Araştırmacılar, günümüz uydu çağının en büyük olayı olan 2005 yılındaki parçacık fırtınasıyla karşılaştırıldığında, M.Ö. 12350'deki antik olayın tahminlerine göre 500 kat daha yoğun olduğunu belirtiyor.
Jeomanyetik fırtına, genellikle Güneş'ten milyarlarca ton plazmanın manyetik alanla birlikte dışarı atıldığı koronal kütle atımıyla ilişkilendirilen bir olaydır. Bu parçacık akışı Dünya'ya çarptığında çeşitli etkiler meydana gelebilir.
Jeomanyetik fırtınaların en bilinen belirtileri kuzey ve güney ışıklarıdır (aurora). Ancak bu tür bozulmalar teknolojimizle birleştiğinde tehlikeli hale gelebilir. En bilinen örnek, Eylül 1859'daki Carrington Olayı'dır. Bu olayda atmosferdeki akımlar Dünya yüzeyine inerek dünya çapındaki telgraf sistemlerini devre dışı bırakmış, yangınlara ve kaosa neden olmuştur. 1989'daki başka büyük bir jeomanyetik fırtına ise birden fazla elektrik şebekesi arızasına ve kesintisine yol açmıştır.
İnsanlık tarihinin kayıtlı Güneş fırtınası verileri sınırlı olduğundan, jeomanyetik bir fırtınanın ne kadar güçlü olabileceğini ölçmek zordur.
Ancak jeomanyetik fırtınaların bir özelliği de, Dünya'ya sürekli yağan radyoaktif karbon-14 miktarını geçici olarak artırmalarıdır. Bu radyokarbon, üst atmosferde, Güneş'ten gelen parçacıklar gibi kozmik parçacıkların atmosferik parçacıklarla etkileşimi sonucu oluşur.

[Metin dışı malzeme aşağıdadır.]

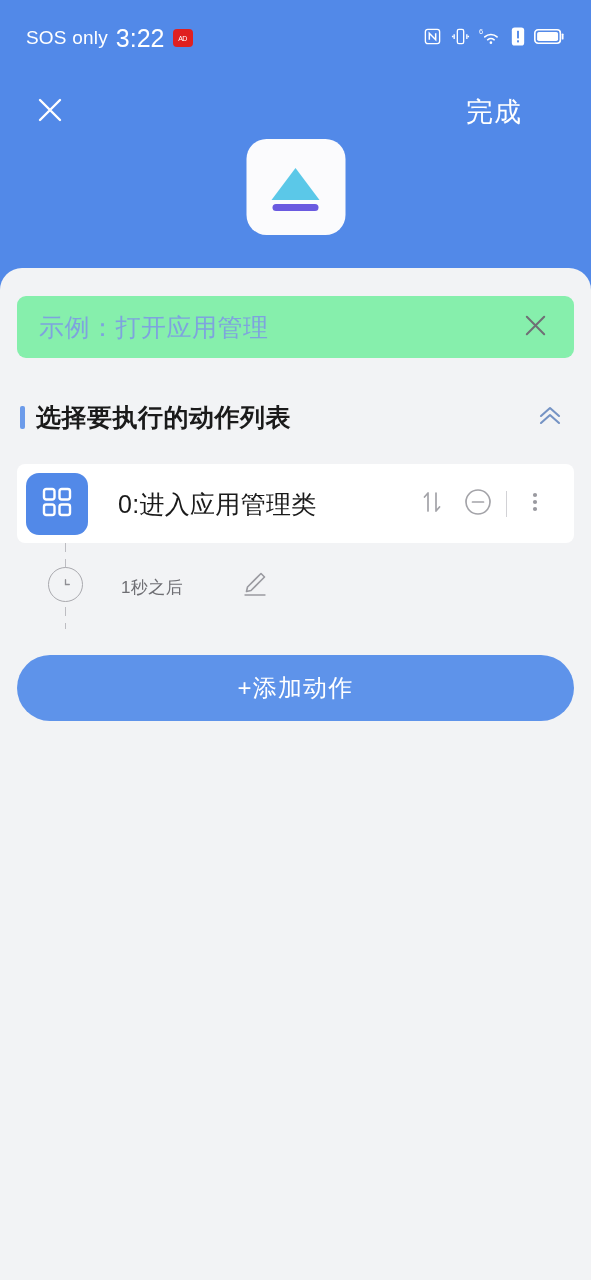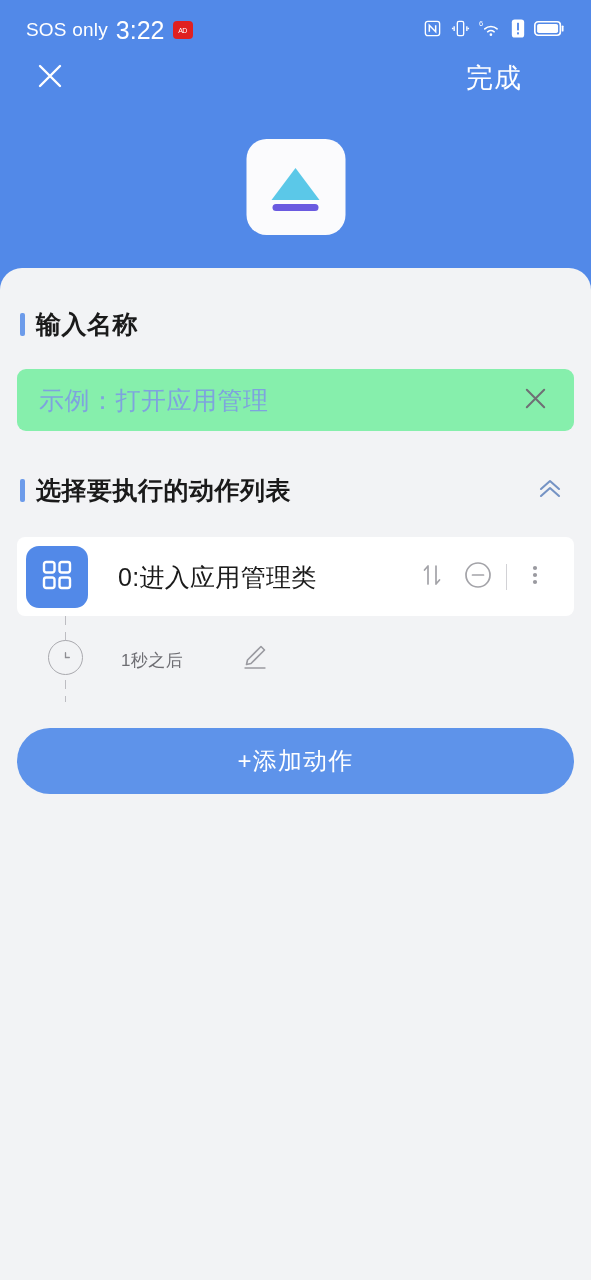"SOS only" .statusbar { top: 0 -> 8px }
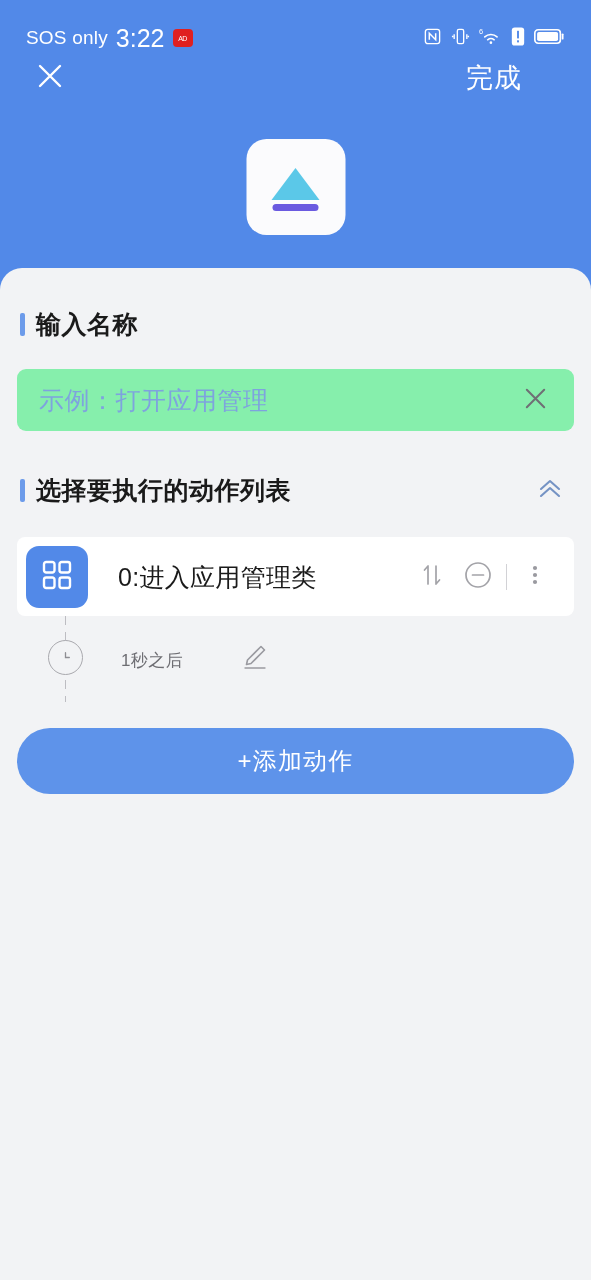"完成" .navbar { align-items: flex-start -> flex-end; top: 56px -> 72px }
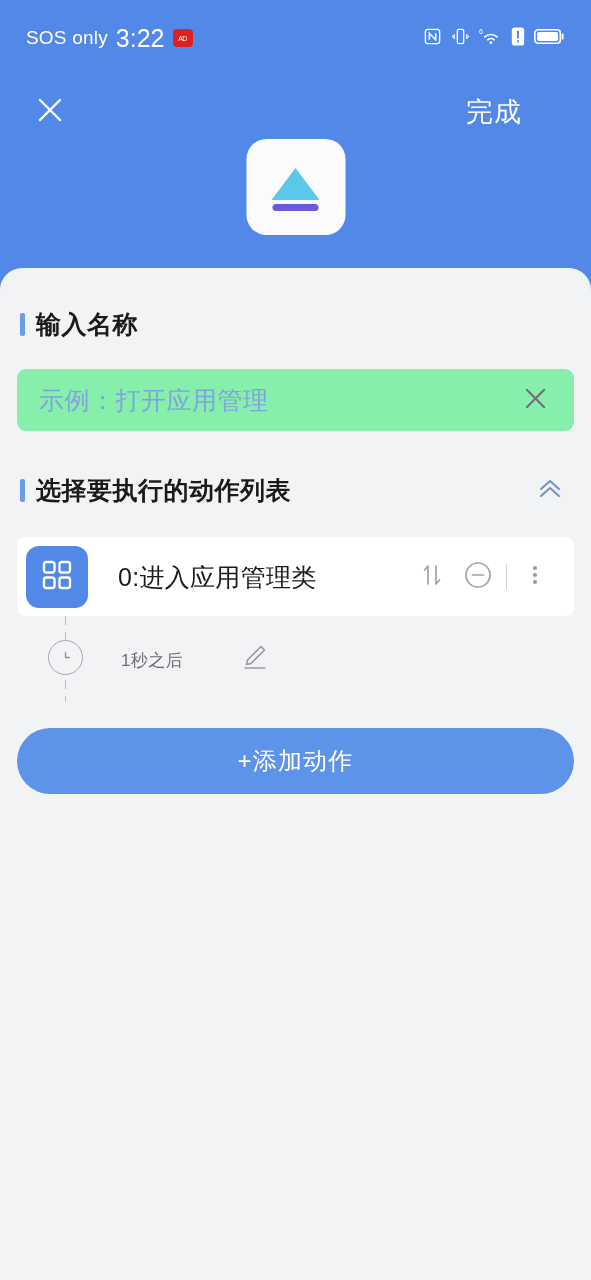"输入名称" div.sec-title { html: <div> <span></span> <span>输入名称</span> </div> -> none }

Karbon-14 ağaçlar ve hayvanlar gibi organizmalara dahil olur ve bilinen bir hızda bozunduğu için bilim insanları bunu organizmaların ne zaman yaşadığını belirlemek için kullanabilir. İlginç olan kısım burası: Bir ağaç halkasındaki büyük bir karbon-14 artışı, jeomanyetik bir fırtınanın varlığını tespit etmekle kalmaz, aynı zamanda tarihini de daraltmak için kullanılabilir.
Araştırmacılar, 14.000 yıl önceki potansiyel devasa jeomanyetik fırtınayı tanımlamak için tam da bunu yaptılar. M.S. 994, M.Ö. 660, M.Ö. 5259 ve M.Ö. 7176 civarına tarihlenen başka olaylar da izlenmiş, bilinen en yakın (ve daha önce en büyük olduğu düşünülen) olay ise M.S. 774 olmuştur.
Ancak M.Ö. 12350 olayı diğerlerinden farklıydı. Bu nedenle ekip, olayı daha iyi anlamak için bir model tasarlamak zorunda kaldı.
Araştırmacılar, modellerini ilk olarak M.S. 774 olayı üzerinde test ettiler ve doğru sonuçlar aldıklarında, M.Ö. 12350'den elde edilen verileri analiz etmek için kullandılar. Bu, fırtınanın gücünü, zamanlamasını ve Dünya üzerindeki etkisini incelemelerine olanak tanıdı ve bildiğimiz en büyük Güneş parçacık fırtınası olduğunu doğruladı.
Araştırmacılar, bu olayın 'en kötü senaryo' için yeni bir ölçüt oluşturduğunu belirtiyor. Ölçeğini anlamanın, gelecekteki Güneş fırtınalarının uydular, elektrik şebekeleri ve iletişim sistemleri gibi modern altyapılara yönelik oluşturduğu riskleri değerlendirmek açısından kritik öneme sahip olduğunu vurguluyorlar.
Bu araştırma, bilimsel bir dergide yayınlanmıştır.